Seitdem ich Noscript drauf habe, sehe ich auch endlich mal, wieviel Scheiße auf vielen Seite mitgeladen wird und wie wenig man teilweise braucht, um sich genau das anzeigen zu lassen, was man eigentlich sehen will, der Rest ist reiner Datenmüll.


----------



## Aenimus (3. November 2015)

Mein Adblocker funtioniert noch genauso wie ich es will auf Bild.de. Er verhindert das irgendwas von dem Schund dort auf meinem Display erscheint.


----------



## Theojin (3. November 2015)

Die einzige Werbung, die ich mir anschaue, sind die Prospekte in den Zeitungen am Wochenende, damit ich weiß, wo ich was holen kann, was im Angebot ist, oder ob es irgendwo spezielle Sachen gibt. Ansonsten kann mich Werbung mal kreuzweise, ich schalte Werbungen immer stumm, im Internet filtere ich sie in der Regel raus, weil es einfach überhand nimmt.
Wenn ich Bock habe, mir zum Beispiel einen neuen Topf zu kaufen, dann geh ich auf google, suche und lese ein wenig, und dann auf amazon und vielleicht noch ein paar andere Seiten. Eventuell kaufe ich den auch in einem unserer Kaufhäuser, sieht man ja dann. Aber ich schaue mir deswegen keine WMF Werbung an.
Und genauso geht es mir mit anderen Sachen auch.

Und eine Kulturflatrate wäre ja in der Sache nicht verkehrt, hat nur einen gewaltigen Haken. Irgendwelcher Scheiss, der mich nicht die Bohne interessiert, nennen wir hier mal das homophobe Hetzblatt "Bild" soll dann gefälligst nicht einen Cent sehen davon.

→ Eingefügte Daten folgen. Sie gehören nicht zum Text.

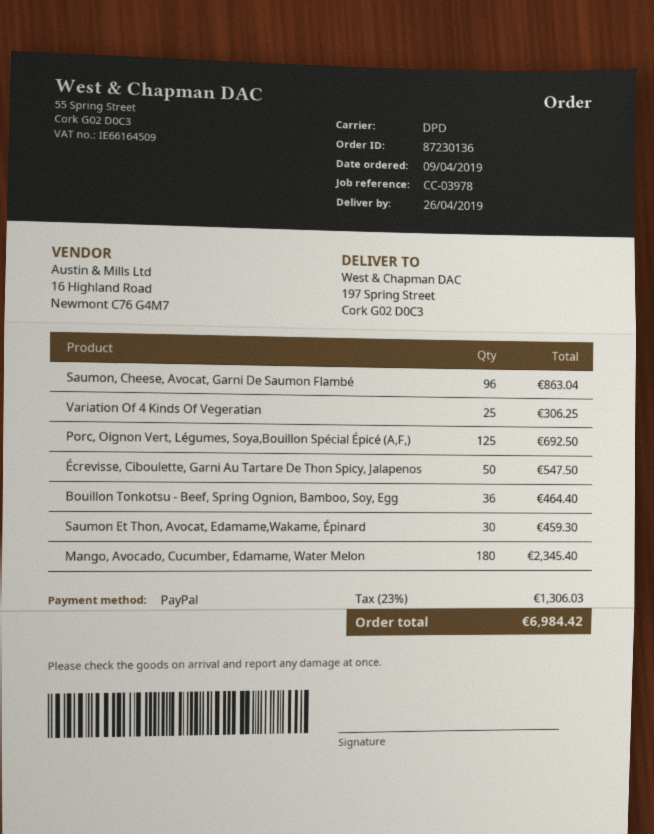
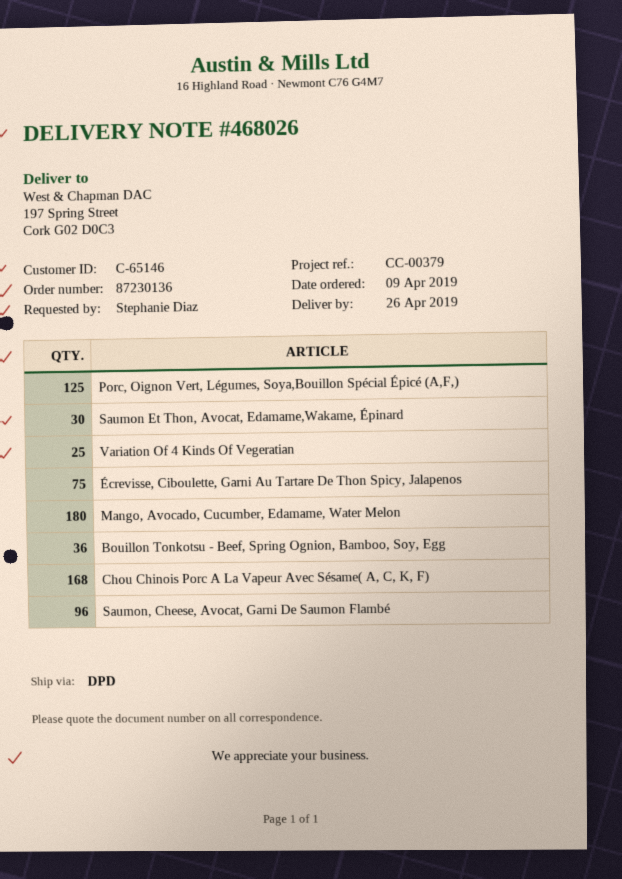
reference: CC-03978 -> CC-00379
Écrevisse, Ciboulette, Garni Au Tartare De Thon Spicy, Jalapenos: 50 -> 75
Chou Chinois Porc A La Vapeur Avec Sésame( A, C, K, F): none -> 168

Und schon ist die Idee wieder für die Tonne.

Aber es stimmt schon, für gewisse Bereiche wird es schwer werden, Geld zu verdienen. Dazu haben sich halt viele Gewohnheiten verändert. Wer liest denn heutzutage von den unter 40jährigen noch Tageszeitungen oder generell Zeitungen? Wer geht noch großartig in Läden wie Karstadt einkaufen? Wenn gewisse Bereiche nicht mehr funktionieren, dann muß man sie halt verkleinern oder schließen. Henker ist ja heute in unseren Breitengraden auch kein anerkannter Ausbildungsberuf und auch als Quereinsteiger wird es da recht schwer ( um mal ein überspitztes Beispiel zu nennen ). Und wer Journalist werden will, der muß halt auf der anderen Seite auch genau wissen, daß das entsprechende Studium nicht automatisch einen festen Job mit viel Geld und viel Ansehen beinhaltet. Ist nunmal so.

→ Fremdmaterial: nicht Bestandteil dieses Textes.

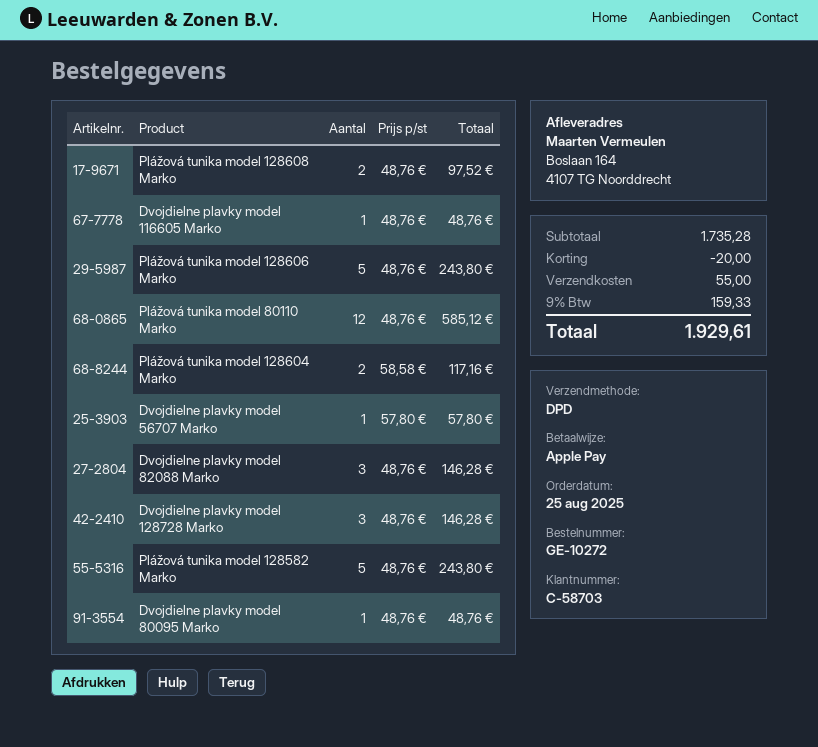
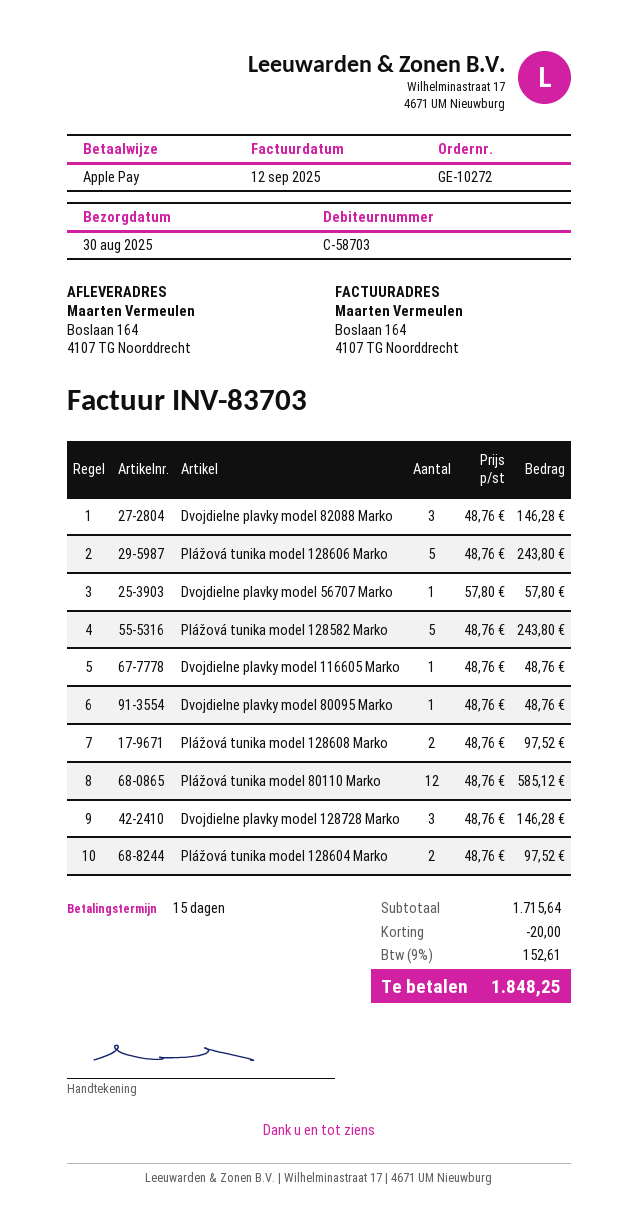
Plážová tunika model 128604 Marko: 2 x 58.58 = 117.16 -> 2 x 48.76 = 97.52
subtotal: 1735.28 -> 1715.64
shipping: 55.00 -> none
tax: 9% = 159.33 -> 9% = 152.61
total: 1929.61 -> 1848.25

Und sich mit Werbung finanzieren zu wollen, gleichzeitig aber pauschal mal alle Leute mit Adblocker als Diebe zu bezeichnen, ist schon ein wenig abstrus. Nun ja, im Beispiel der Bildzeitung merkt man ja, das Logik und kognitive Fähigkeiten kein Einstellungskriterium sind. Ich habe auch null Mitleid mit Mitarbeitern von denen, es wäre mir echt egal, ob da mal welche unter der Brücke landen oder mitm Leierkasten durch die Fußgängerzone meandern. Wer da arbeitet, weiß ganz genau, was er da tut!


----------



## Tek1978 (3. November 2015)

Wenn die Berichte qualitativ so hochwertig wären wie die Werbeeinnahmen könnte man drüber diskutieren. 

Bei mir bleiben der Werbeblocker an, außer bei ein paar ausgewählten Seiten die tatsächlich nicht so aufdringlich Werbung einblenden.

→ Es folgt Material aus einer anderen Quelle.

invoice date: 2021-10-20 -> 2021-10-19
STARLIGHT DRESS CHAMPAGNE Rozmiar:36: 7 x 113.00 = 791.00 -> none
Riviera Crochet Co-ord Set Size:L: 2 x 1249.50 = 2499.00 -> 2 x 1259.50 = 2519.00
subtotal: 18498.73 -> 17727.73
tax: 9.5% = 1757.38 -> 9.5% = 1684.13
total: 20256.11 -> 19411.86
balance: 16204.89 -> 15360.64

Ich finde es ist eher ein Abstrafung durch den Gast bzw. eine Kritik an der Webseite. Wenn man zu solchen Mitteln greifen muss nur damit man nicht Permanent die gleiche Duschgel Werbung sieht, sollten sich vielleicht auch mal die Webseitenbetreiber Gedanken machen ob es nicht zuviel ist.

Ist ja fast schon wie auf dem Basar wo jeder am Ärmel zupft um die was anzudrehen.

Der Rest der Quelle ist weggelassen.